Pregou contra os obesos, como se generais fossem tenentes que comandam um pelotão. Ou fossem glutões que se refestelam em banquetes pantagruélicos, enquanto o chefe vive na academia ouvindo The Battle Hymn of the Republic, antes de ir reunir com oficiais para colocar as suas verdades em marcha… É de se perguntar, como, afinal, os EUA não foram invadidos pela China diante de um Exército de efebos atenienses e especialistas em linguagem neutra?

Hegseth é a manifestação de uma ideologia, que acha mais importante o inimigo interno, que quer escolher quem é o povo e quem dele não faz parte. Quer redirecionar suas forças ao hemisfério ocidental, combater o narcotráfico, a imigração e outros “inimigos internos”. A Argentina de Videla sabe o que isso significa.

O então presidente Jair Bolsonaro nas comemorações do Dia do Soldado, no Quartel-General do Exército, em Brasília, ao lado dos então comandantes das Forças (da esq. para dir.), general Freire Gomes, almirante Almir Garnier e brigadeiro Carlos Baptista Júnior
O então presidente Jair Bolsonaro nas comemorações do Dia do Soldado, no Quartel-General do Exército, em Brasília, ao lado dos então comandantes das Forças (da esq. para dir.), general Freire Gomes, almirante Almir Garnier e brigadeiro Carlos Baptista Júnior

Pior. Trata-se de uma política militar tão “produtiva” quanto a desejada pelos pacifistas europeus nos anos 1980. Há 40 anos, François Mitterrand lembrava aos manifestantes pela paz a dura realidade da disputa de poder entre as nações “Os pacifistas estão a Oeste e os mísseis, a Leste”. Os traficantes de droga estão, hoje, no Caribe e os mísseis hipersônicos, no Pacífico. A arrogância só leva à derrota. Seja em Siracusa ou nas Malvinas.

Nunca é demais, em momentos de crise, lembrar Samuel Huntington: “A menos que seja criado um novo equilíbrio, a contínua ruptura das relações entre civis e militares não pode ajudar, mas prejudicar a dimensão do profissionalismo militar no futuro. Um corpo de oficiais políticos, dividido em facções, subordinado a fins ocultos, ressentindo-se de prestígio, mas sensível aos apelos da popularidade, colocaria em perigo a segurança do Estado”.

O Brasil passou por situação semelhante à dos EUA durante o governo de Jair Bolsonaro. O discurso do presidente galvanizou parte considerável dos militares. Muitos se deixaram envolver pela ideia de que estavam salvando o País da corrupção, não só política, como também dos costumes. Outros, simplesmente, deixaram-se seduzir pelas tentações de Brasília, da vaga coberta no estacionamento ao privilégio de ouvir os gracejos presidenciais.

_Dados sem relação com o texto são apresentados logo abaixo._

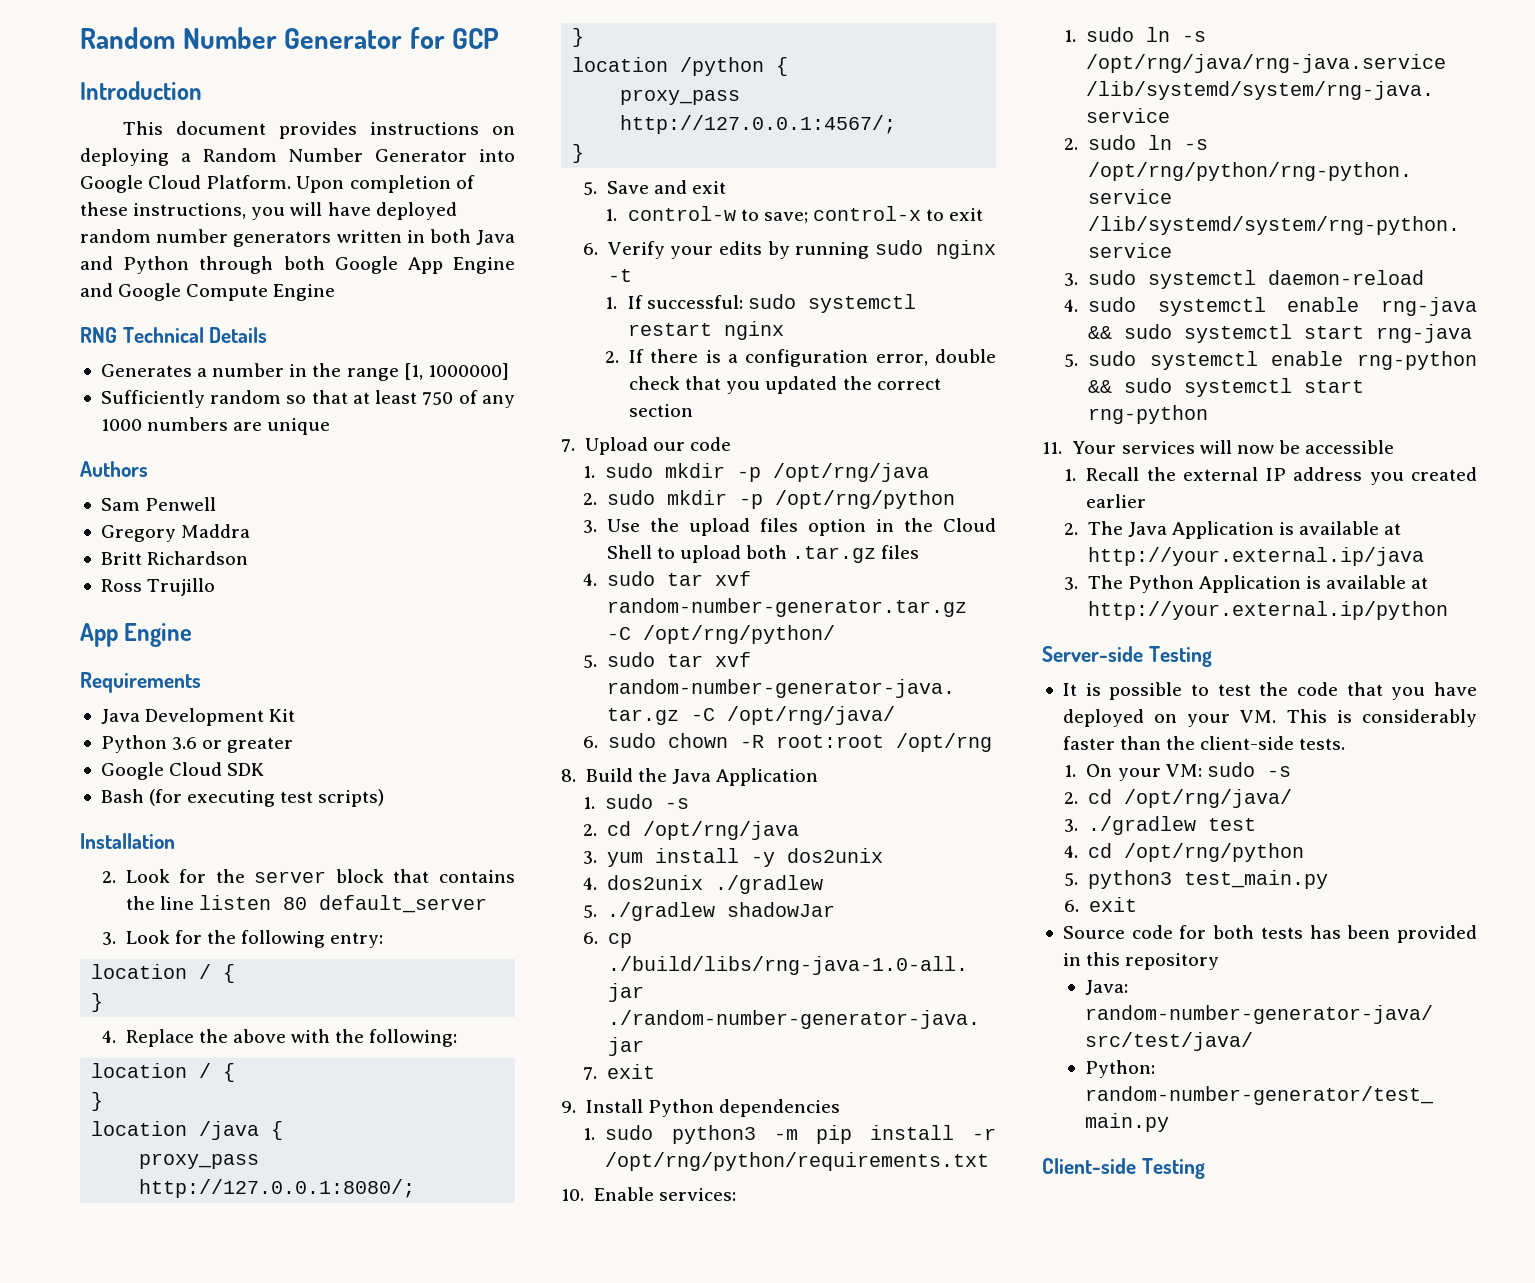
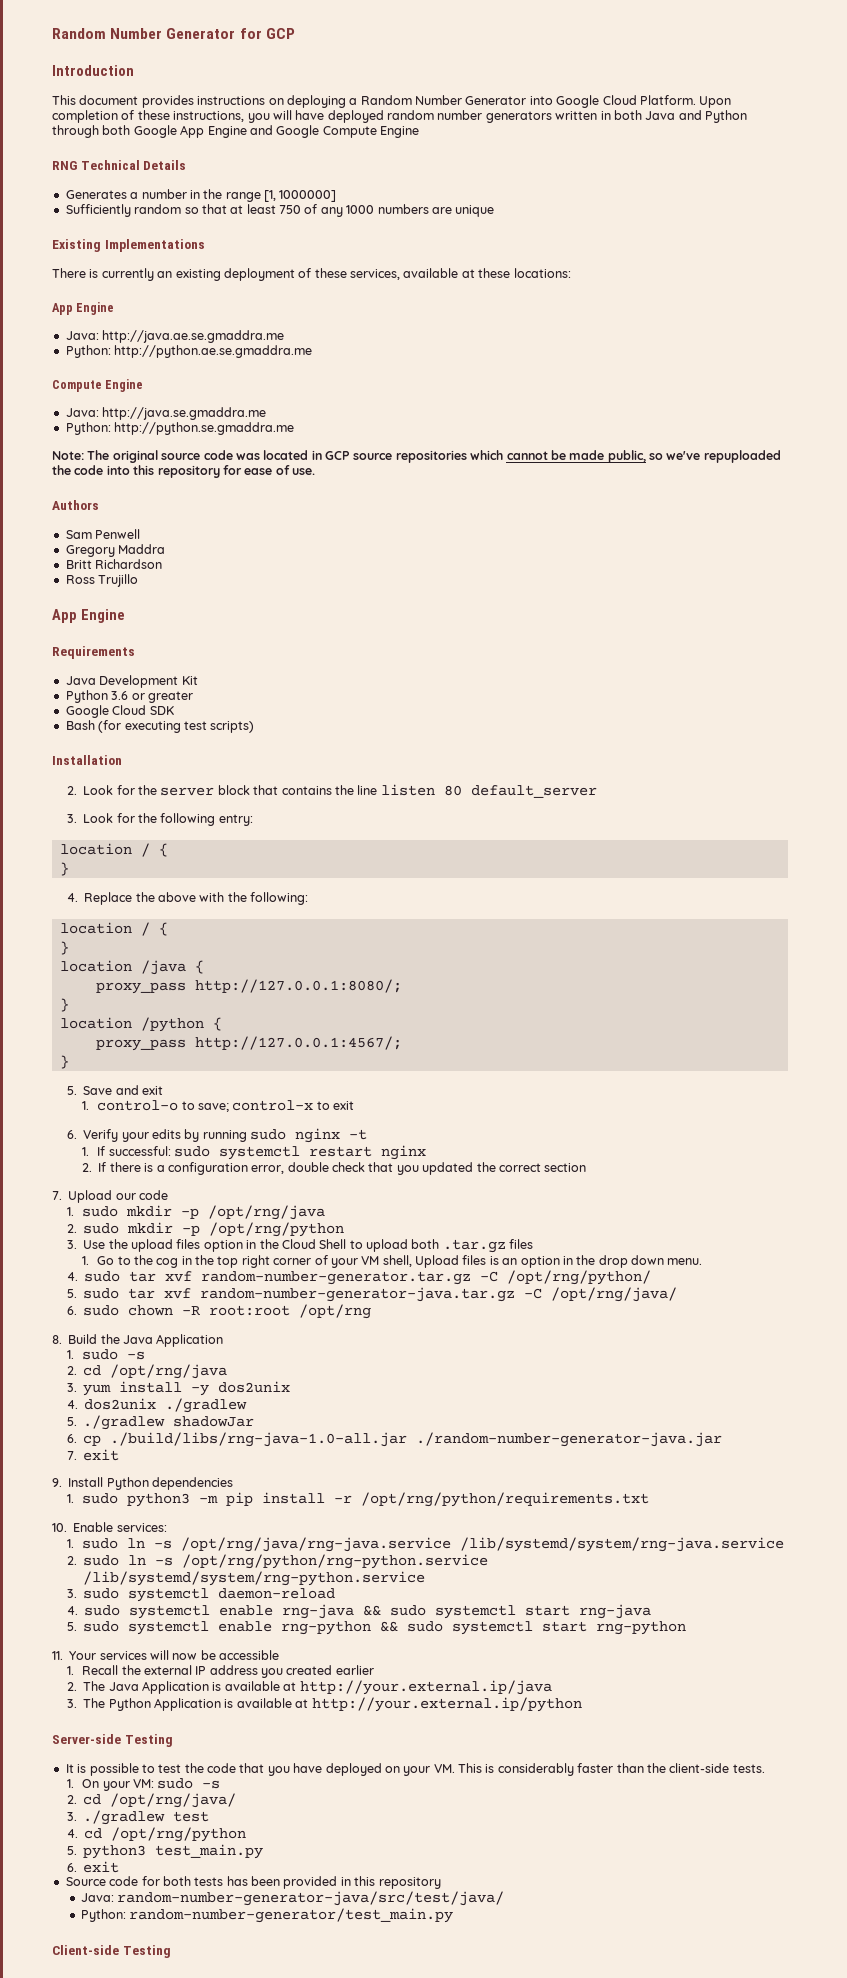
(331, 426) none -> [52,239,205,252] [52,268,571,281] [52,302,115,315] [65,330,285,343] [65,345,313,358] [52,379,144,392] [65,407,267,420] [65,422,295,435] [52,450,781,463] [52,465,315,478] // Existing Implementations // There is currently an existing deployment of these services, available at these locations: // App Engine // Java: http://java.ae.se.gmaddra.me // Python: http://python.ae.se.gmaddra.me // Compute Engine // Java: http://java.se.gmaddra.me // Python: http://python.se.gmaddra.me // Note: The original source code was located in GCP source repositories which cannot be made public, so we've repuploaded the code into this repository for ease of use.
[627,206,736,221] control-w -> [97,1100,179,1111] control-o
(920, 552) none -> [82,1255,703,1268] // 1. Go to the cog in the top right corner of your VM shell, Upload files is an option in the drop down menu.

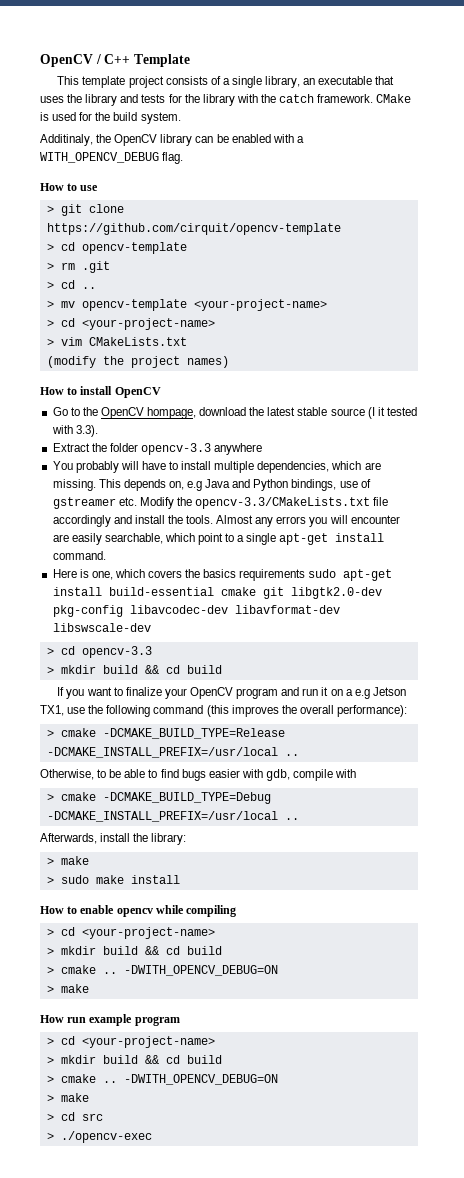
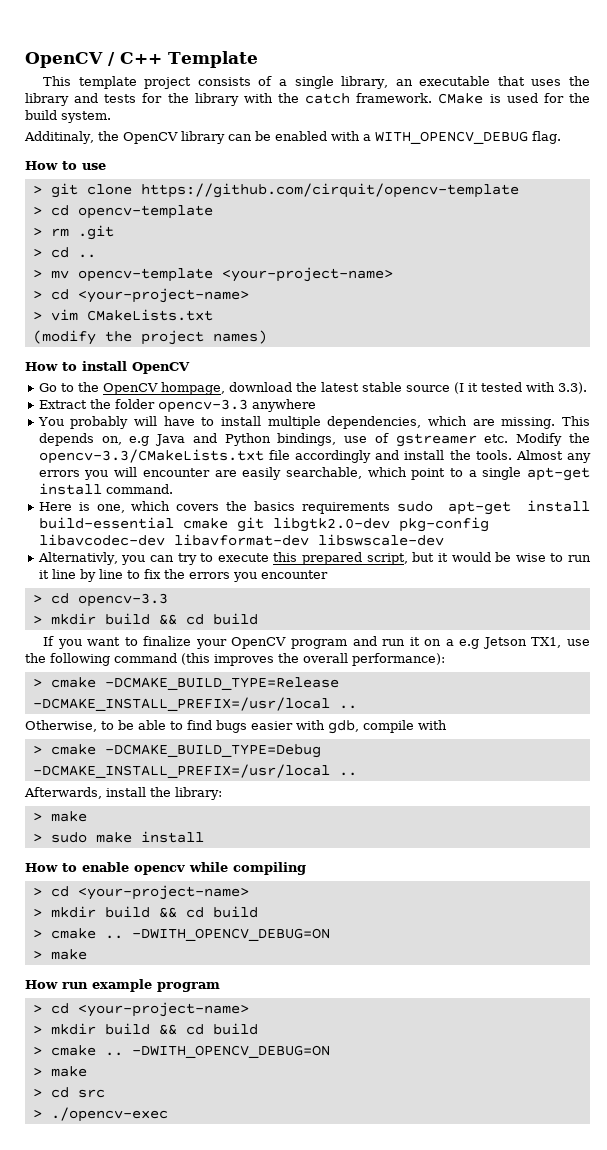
(151, 627) none -> [37,552,591,565] [38,569,328,582] // Alternativly, you can try to execute this prepared script, but it would be wise to run it line by line to fix the errors you encounter

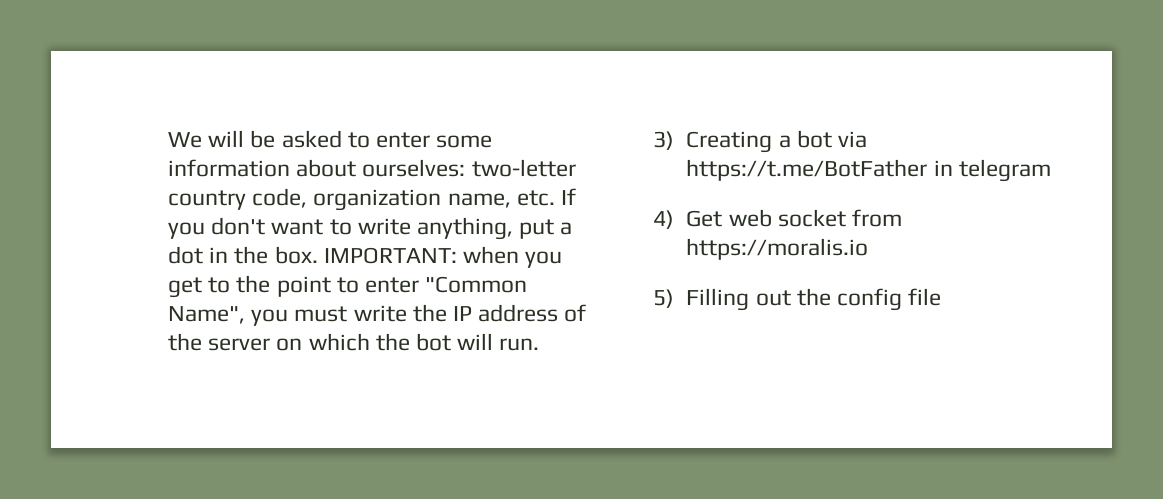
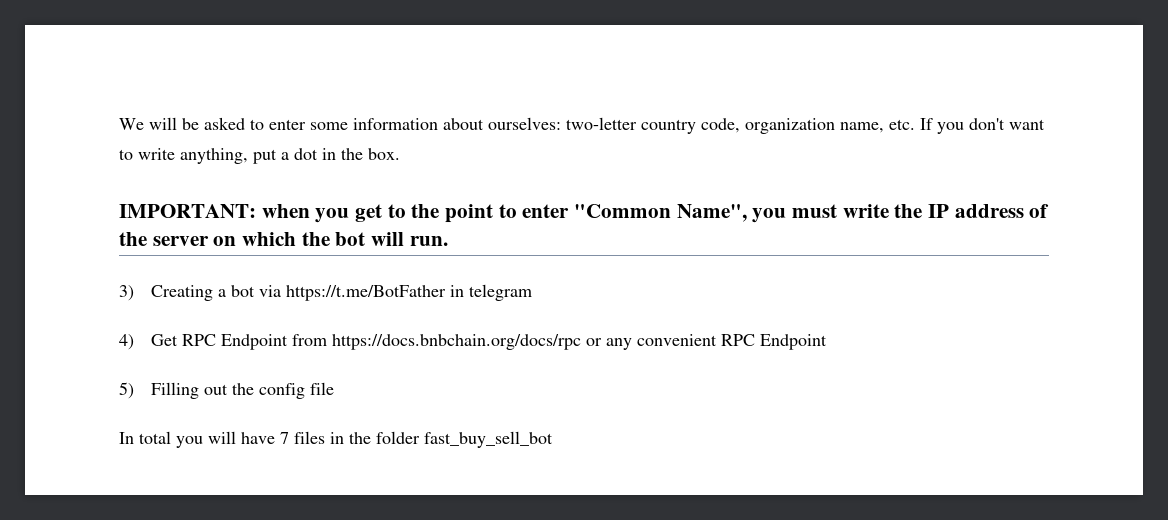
(318, 255) none -> (400, 154) //
[728,209,902,227] [686,238,869,260] web socket from https://moralis.io -> [181,334,827,350] RPC Endpoint from https://docs.bnbchain.org/docs/rpc or any convenient RPC Endpoint
(942, 297) none -> [119,431,553,448] // In total you will have 7 files in the folder fast_buy_sell_bot

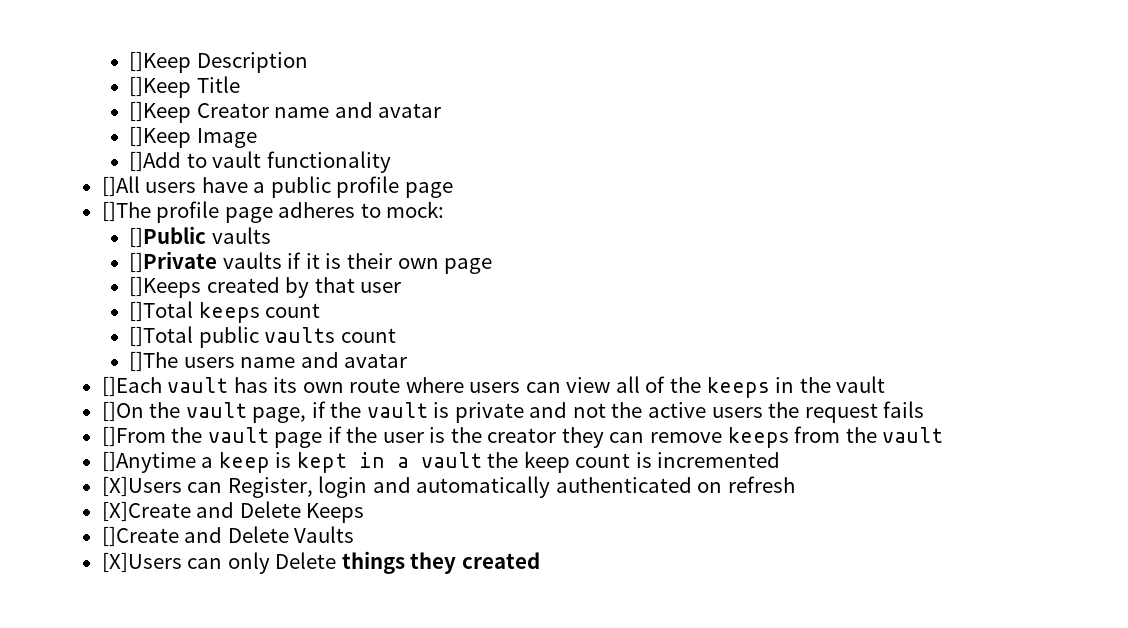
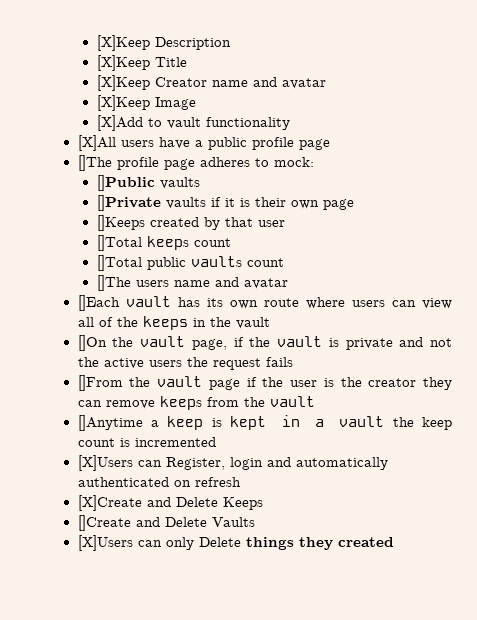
[129,51,192,73] []Keep -> [96,35,150,51] [X]Keep
[129,76,192,98] []Keep -> [96,55,150,71] [X]Keep
[129,101,192,123] []Keep -> [96,75,150,91] [X]Keep
[129,126,192,148] []Keep -> [96,95,150,111] [X]Keep
[129,151,182,172] []Add -> [96,115,143,131] [X]Add
[101,176,140,197] []All -> [77,135,116,151] [X]All

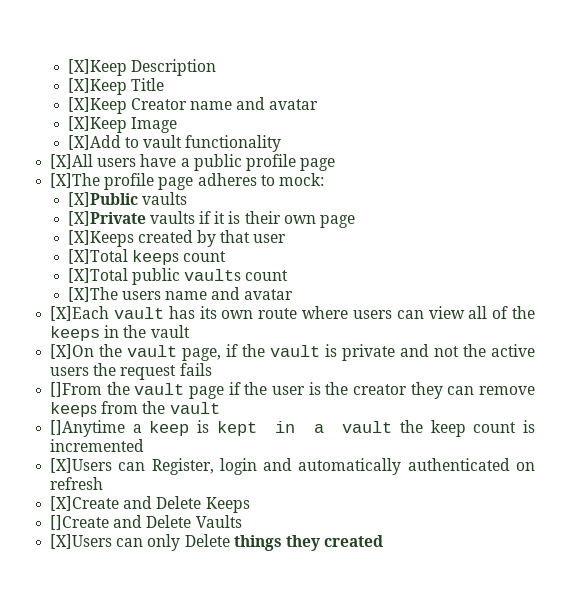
[77,155,112,171] []The -> [50,173,101,188] [X]The
[96,175,155,191] []Public -> [67,192,138,207] [X]Public
[96,195,161,211] []Private -> [67,211,146,226] [X]Private
[96,215,145,231] []Keeps -> [67,230,134,247] [X]Keeps
[96,235,142,251] []Total -> [67,249,128,264] [X]Total
[96,255,142,271] []Total -> [67,268,128,283] [X]Total
[96,275,131,291] []The -> [67,287,118,302] [X]The
[77,295,120,311] []Each -> [50,306,110,321] [X]Each
[77,335,107,351] []On -> [50,344,95,359] [X]On

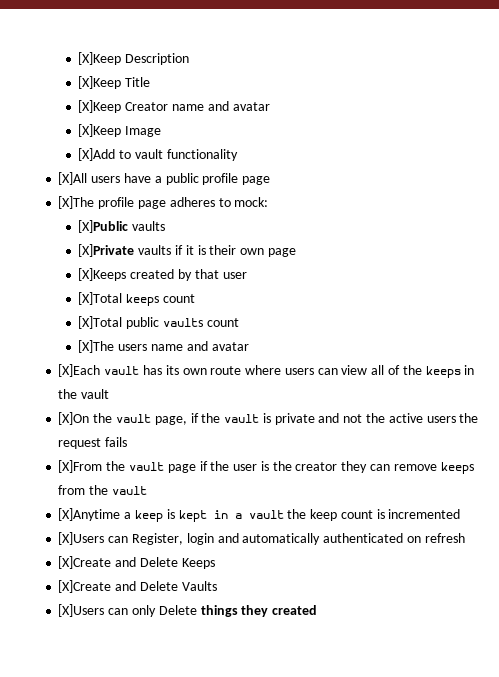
[50,382,103,397] []From -> [58,460,103,473] [X]From
[50,420,126,437] []Anytime -> [58,508,121,521] [X]Anytime
[50,515,110,530] []Create -> [58,580,112,593] [X]Create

Mas… E se o bolsonarismo voltasse ao poder em 2026? Em vez de comício na porta de quartel, veríamos um presidente exigindo juramento de fidelidade dos generais e promovendo uma caça aos “melancias” e legalistas que impediram o golpe de 2022? No Forte Apache, em Brasília, afirma-se a existência de um consenso na caserna. O Exército aprendeu a lição. Nenhum radical – à direita ou à esquerda – teria sucesso em cooptá-lo para uma aventura. Para o bem e para o mal – lembrou um general – os militares brasileiros são diferentes dos americanos.